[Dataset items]
--*--
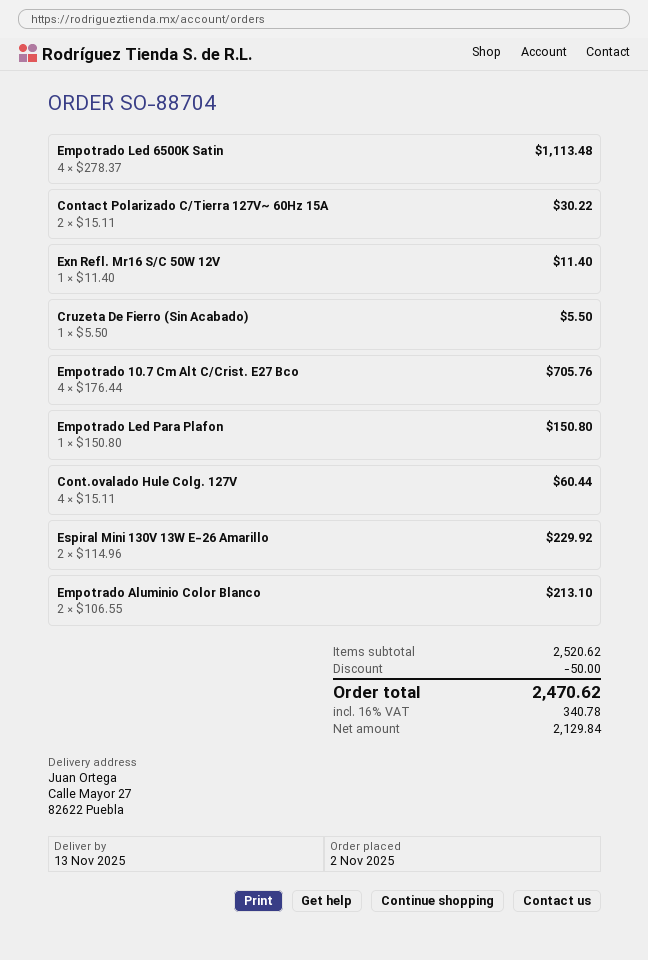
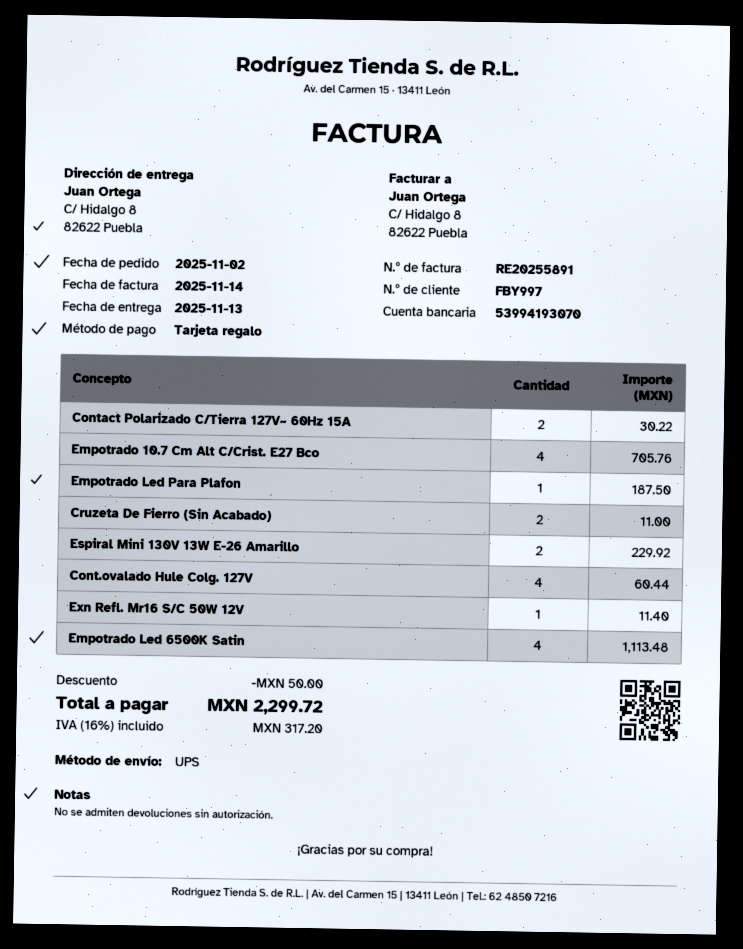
ship to: Calle Mayor 27, 82622 Puebla -> C/ Hidalgo 8, 82622 Puebla
Cruzeta De Fierro (Sin Acabado): 1 for 5.50 -> 2 for 11.00
Empotrado Led Para Plafon: 1 for 150.80 -> 1 for 187.50
Empotrado Aluminio Color Blanco: 2 for 213.10 -> none
tax: 16% = 340.78 -> 16% = 317.20
total: 2470.62 -> 2299.72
--*--
Problem: Please return all of the entries word for word, excluding the pictures.

Answer space:
ship to: Calle Mayor 27, 82622 Puebla -> C/ Hidalgo 8, 82622 Puebla
Cruzeta De Fierro (Sin Acabado): 1 for 5.50 -> 2 for 11.00
Empotrado Led Para Plafon: 1 for 150.80 -> 1 for 187.50
Empotrado Aluminio Color Blanco: 2 for 213.10 -> none
tax: 16% = 340.78 -> 16% = 317.20
total: 2470.62 -> 2299.72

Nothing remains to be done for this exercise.